Si telle était la réalité de 68, en tant que résultat de son action sur la société française, sa genèse résidait en la situation matérielle de la France des années 60 : i. e. le bouleversement de l’infrastructure – en termes d’industrialisation accélérée et de concentration du capital – qui avait rendu nécessaire ce dépassement des superstructures sociales et institutionnelles, pris en charge providentiellement par les militants de Mai. La lenteur des longues durées, héritées de la IIIe République, s’avérant désormais antiéconomique, la France pépère, humaniste et conservatrice, dans les mœurs, la culture et la défense de ses valeurs, devait être illico remise à l’heure (Mai : 21-22) : à l’heure exacte et frénétique des rythmes du travail aux temps de l’ultralibéralisme. Profitant du soleil printanier qui semblait réchauffer toute l’Europe, on se mit à courir sur les boulevards de Paris, pour fêter tous ensemble – la jeune taupe et le vieux renard – la disparition de la France arriérée, de la grande Nation et du Parti en majuscules (Mai : 59). Levés les tabous jacobins, trêve des soldats citoyens et des puissances de la terre. La restauration fit sa rentrée triomphale dans la ville jadis des Lumières, enveloppée dans le drapeau du combat antitotalitaire (Mai : 114).

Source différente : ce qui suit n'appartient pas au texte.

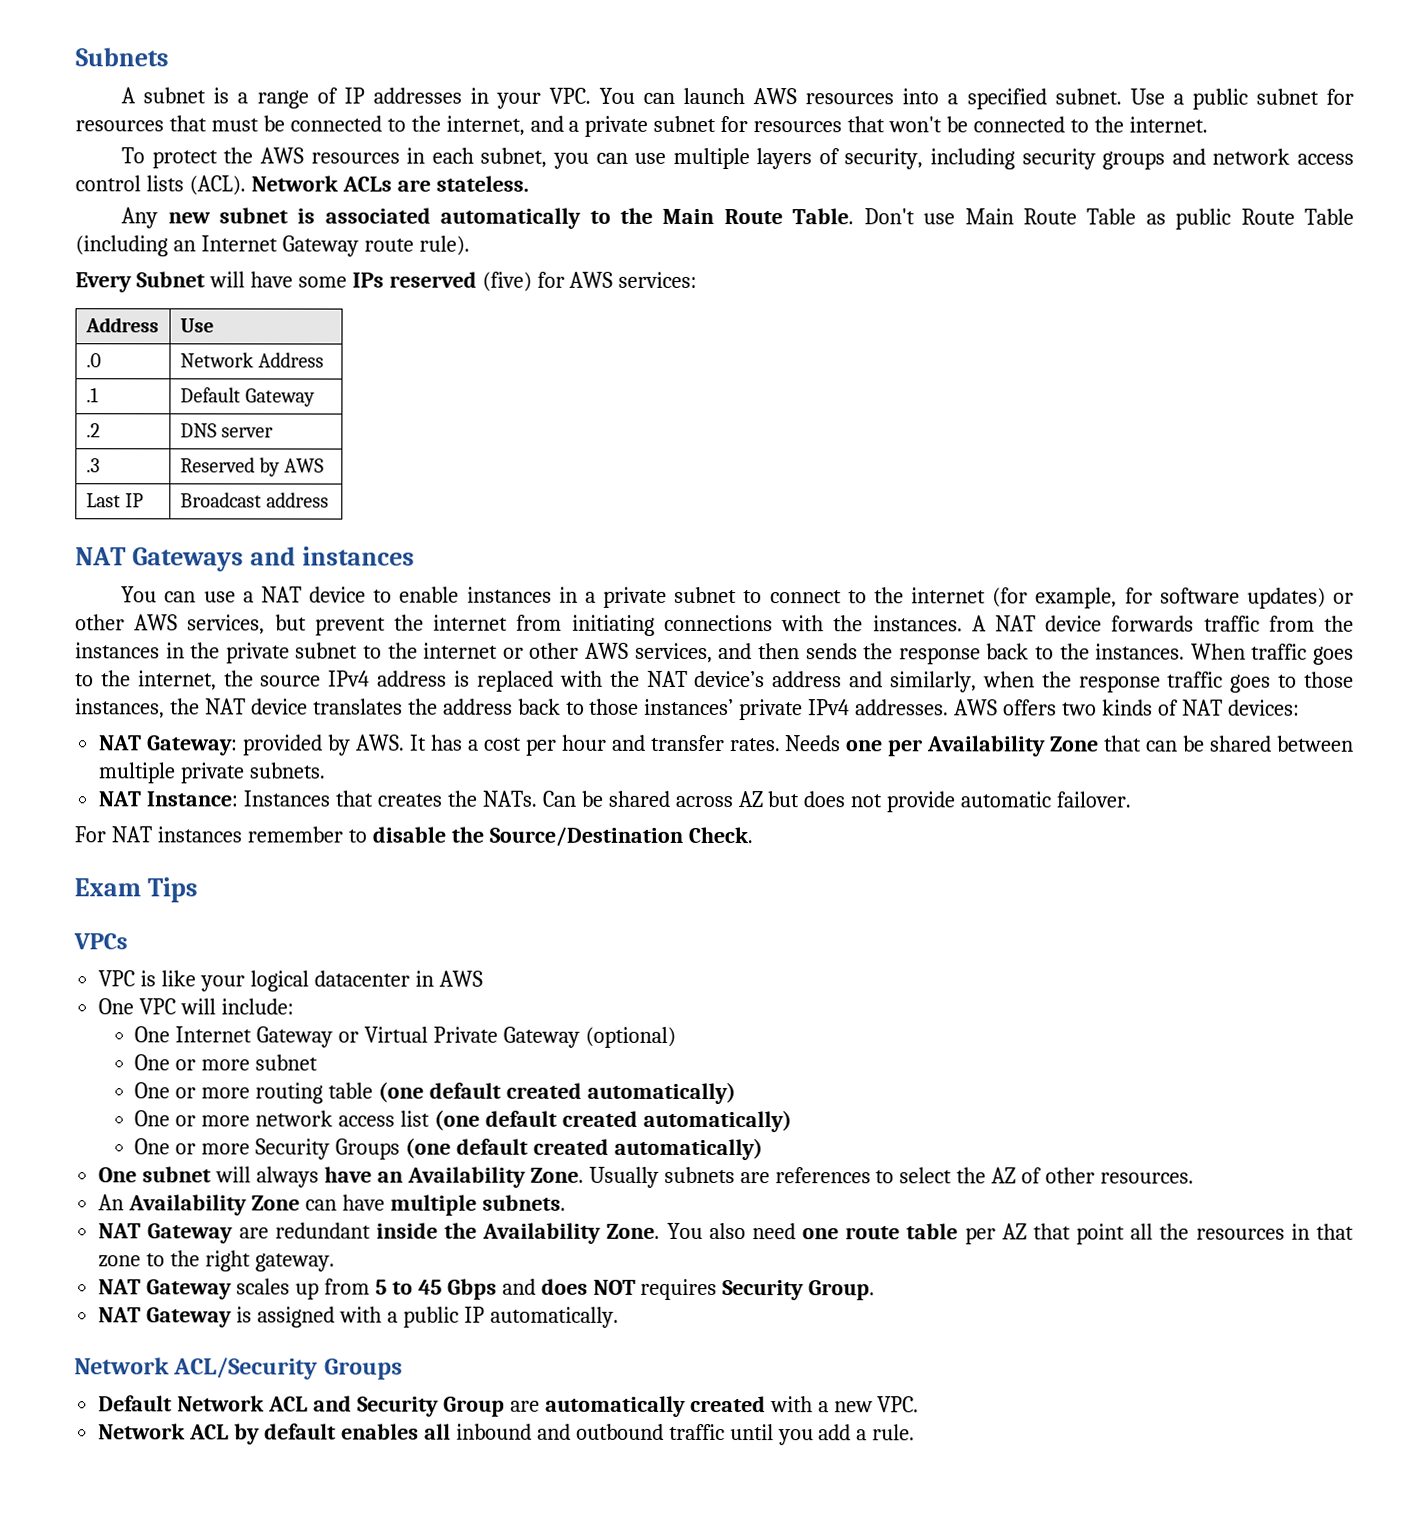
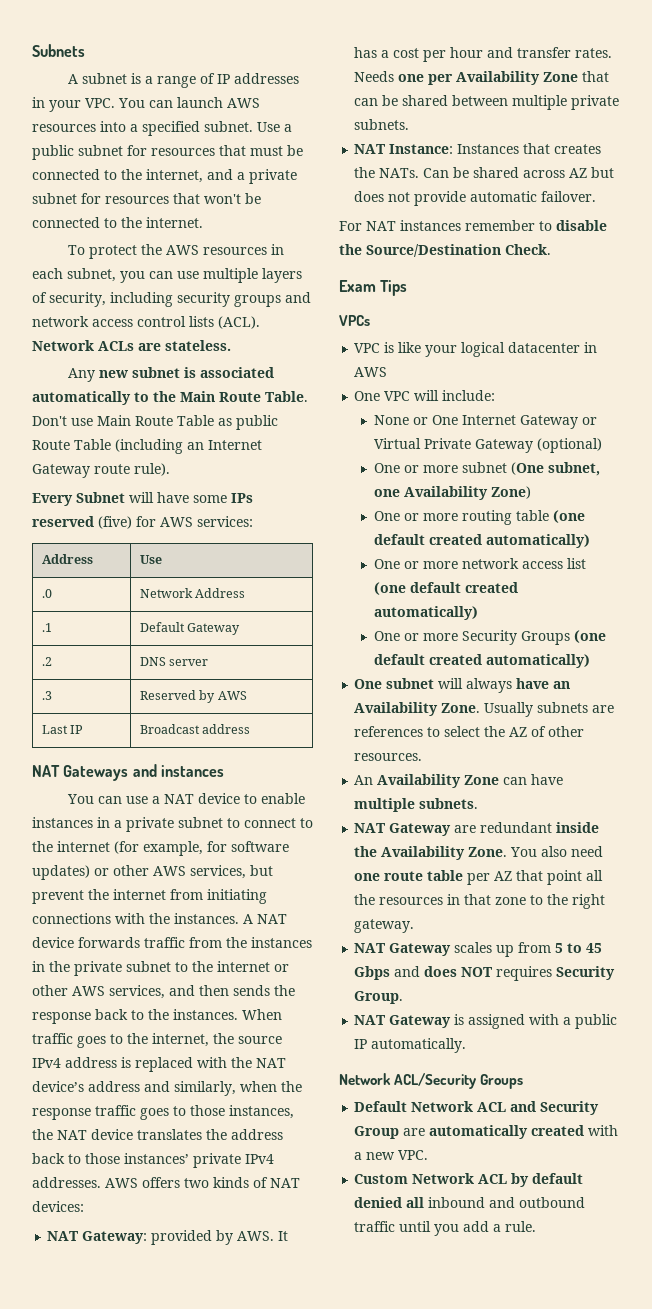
- One Internet Gateway or Virtual Private Gateway (optional)
+ None or One Internet Gateway or Virtual Private Gateway (optional)
- One or more subnet
+ One or more subnet (One subnet, one Availability Zone)
- Network ACL by default enables all inbound and outbound traffic until you add a rule.
+ Custom Network ACL by default denied all inbound and outbound traffic until you add a rule.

Puisque la totalité relève du collectif, et qu’en revanche l’économie misait tout sur le privé, l’individu affranchi se retrouva seul au centre de la scène, avec ses émotions, son expérience et sa soif d’être, vivant dans l’immédiat, sans plus de médiations ni de corps intermédiaires. Sous l’étiquette de fascismes de type nouveau (Mai : 103), et l’ossature organisationnelle de la France d’antan – partis et syndicats – et son support doctrinal – la morale républicaine et la lutte de classe – furent jetées à la voirie et dans les poubelles de l’histoire (Mai : 56-57). Parce que de gauche et parce que de droite, autoritaire donc et terriblement ennuyeuse (Mai : 42), l’idéologie française du patriotisme bourgeois et de l’internationalisme ouvrier fut immolée sur l’autel du génie d’Outre-mer : le cosmopolitisme capitaliste fondé sur l’exploitation en commun du marché mondial (Mai : 58) – en commun, certes, mais pas du tout communautaire. Le sacrifice eut lieu – en effigie, mais dans les cœurs – sur les personnes de Brejnev et de De Gaulle : le premier, parce qu’il bricolait de son mieux pour réparer les désastres du krouchtchévisme ; le second, car derrière son gabarit se profilait la silhouette de Robespierre. Et la gratitude des dieux de la Trilatérale récompensa largement la jeunesse…

Cette jeunesse du pouvoir, avant de se reclasser dans l’appareil technocratique, fit vraiment de son mieux pour se faire remarquer. En permanence sous les feux de la rampe, elle signa des pétitions par dizaines, inutiles à la cause mais profitables à la renommée. Elle mit la révolte en spectacle et l’amour hors les draps, par épanouissement narcissiste, sous prétexte de la foi en l’absolu (Mai : 95). De l’exhibitionnisme au folklore, comme moyen d’intégration dans une voie normalisée, tout se fit par les mass media, qui choisirent et choyèrent dans les rangs de la contestation les candidats naturels pour diriger cette retraite stratégique qui marqua un point d’arrêt au mouvement collectif et un point de départ à des montées individuelles (Mai : 94-95). Si, recyclés comme pseudo savants, les mutins de Nanterre purent se frayer une carrière dans le show-biz et la jet-society, il avait fallu, outre le culot, qu’en principe 68 ne fut pas une révolution, ni à tout prendre une affaire sérieuse. Pour qu’il n’y ait pas de bouleversement de régime et que la révolte décline en mutation, pour s’avilir en mue, une stratégie inconsciente mais capillaire fut mise en place (Mai : 33-34). On commença par sublimer dans le langage – celui des slogans guerriers et des brûlots incendiaires – une agressivité politique qu’on hésitait à appliquer en craignant de la subir (Mai : 104-105)6. Après quoi, et quand les lèvres étaient encore sales de sang – ou bien était-ce de l’encre ?! –, on en vint à parler, comme réaction salutaire, de paix, d’amour et de concorde civile, pour criminaliser un terrorisme minoritaire, en en légitimant la répression de masse (Mai : 110-112).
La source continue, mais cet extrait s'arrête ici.